* DATA SECTION:
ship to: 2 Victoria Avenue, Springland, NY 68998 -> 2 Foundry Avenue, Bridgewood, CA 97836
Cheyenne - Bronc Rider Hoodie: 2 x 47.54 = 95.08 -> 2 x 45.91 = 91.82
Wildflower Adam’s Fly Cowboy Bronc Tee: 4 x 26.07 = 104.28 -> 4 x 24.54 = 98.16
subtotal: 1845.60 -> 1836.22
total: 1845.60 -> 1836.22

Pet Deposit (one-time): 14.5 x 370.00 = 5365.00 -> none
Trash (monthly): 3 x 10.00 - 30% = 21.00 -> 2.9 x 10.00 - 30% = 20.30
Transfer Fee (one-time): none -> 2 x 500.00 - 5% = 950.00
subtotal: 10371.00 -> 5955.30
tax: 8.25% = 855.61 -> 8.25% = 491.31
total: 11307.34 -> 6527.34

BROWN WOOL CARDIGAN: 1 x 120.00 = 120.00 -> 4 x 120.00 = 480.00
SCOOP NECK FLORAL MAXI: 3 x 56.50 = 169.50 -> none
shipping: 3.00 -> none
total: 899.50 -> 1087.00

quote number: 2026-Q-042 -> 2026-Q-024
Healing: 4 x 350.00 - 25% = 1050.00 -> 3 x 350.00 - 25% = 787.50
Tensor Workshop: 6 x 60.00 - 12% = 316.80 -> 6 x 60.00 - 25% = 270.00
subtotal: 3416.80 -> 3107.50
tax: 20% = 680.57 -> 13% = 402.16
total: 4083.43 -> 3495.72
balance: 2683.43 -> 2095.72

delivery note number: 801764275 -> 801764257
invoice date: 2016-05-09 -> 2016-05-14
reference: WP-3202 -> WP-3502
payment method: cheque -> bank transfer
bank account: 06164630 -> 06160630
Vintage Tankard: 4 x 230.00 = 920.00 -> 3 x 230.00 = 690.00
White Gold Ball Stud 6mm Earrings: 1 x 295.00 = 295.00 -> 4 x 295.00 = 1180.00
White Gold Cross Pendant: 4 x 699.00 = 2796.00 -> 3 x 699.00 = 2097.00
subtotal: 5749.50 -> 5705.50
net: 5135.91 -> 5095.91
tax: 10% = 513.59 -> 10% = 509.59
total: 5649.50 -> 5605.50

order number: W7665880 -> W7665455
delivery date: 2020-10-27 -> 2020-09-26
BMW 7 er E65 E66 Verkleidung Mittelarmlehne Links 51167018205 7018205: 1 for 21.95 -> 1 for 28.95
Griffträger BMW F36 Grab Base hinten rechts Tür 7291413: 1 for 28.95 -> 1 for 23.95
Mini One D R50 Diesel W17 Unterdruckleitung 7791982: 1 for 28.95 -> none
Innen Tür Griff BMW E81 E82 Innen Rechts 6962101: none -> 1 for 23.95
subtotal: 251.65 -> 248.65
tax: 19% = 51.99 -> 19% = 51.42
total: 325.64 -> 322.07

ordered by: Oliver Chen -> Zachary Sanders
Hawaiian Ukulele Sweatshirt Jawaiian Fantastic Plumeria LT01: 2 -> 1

* TASK GOAL: All lines in the listing above from the line containing "shipping: 3.00 -> none" to the line containing "BMW 7 er E65", inclusive, should be retyped exactly; no other lines should appear.

* OUTPUT FOR THIS TASK:
shipping: 3.00 -> none
total: 899.50 -> 1087.00

quote number: 2026-Q-042 -> 2026-Q-024
Healing: 4 x 350.00 - 25% = 1050.00 -> 3 x 350.00 - 25% = 787.50
Tensor Workshop: 6 x 60.00 - 12% = 316.80 -> 6 x 60.00 - 25% = 270.00
subtotal: 3416.80 -> 3107.50
tax: 20% = 680.57 -> 13% = 402.16
total: 4083.43 -> 3495.72
balance: 2683.43 -> 2095.72

delivery note number: 801764275 -> 801764257
invoice date: 2016-05-09 -> 2016-05-14
reference: WP-3202 -> WP-3502
payment method: cheque -> bank transfer
bank account: 06164630 -> 06160630
Vintage Tankard: 4 x 230.00 = 920.00 -> 3 x 230.00 = 690.00
White Gold Ball Stud 6mm Earrings: 1 x 295.00 = 295.00 -> 4 x 295.00 = 1180.00
White Gold Cross Pendant: 4 x 699.00 = 2796.00 -> 3 x 699.00 = 2097.00
subtotal: 5749.50 -> 5705.50
net: 5135.91 -> 5095.91
tax: 10% = 513.59 -> 10% = 509.59
total: 5649.50 -> 5605.50

order number: W7665880 -> W7665455
delivery date: 2020-10-27 -> 2020-09-26
BMW 7 er E65 E66 Verkleidung Mittelarmlehne Links 51167018205 7018205: 1 for 21.95 -> 1 for 28.95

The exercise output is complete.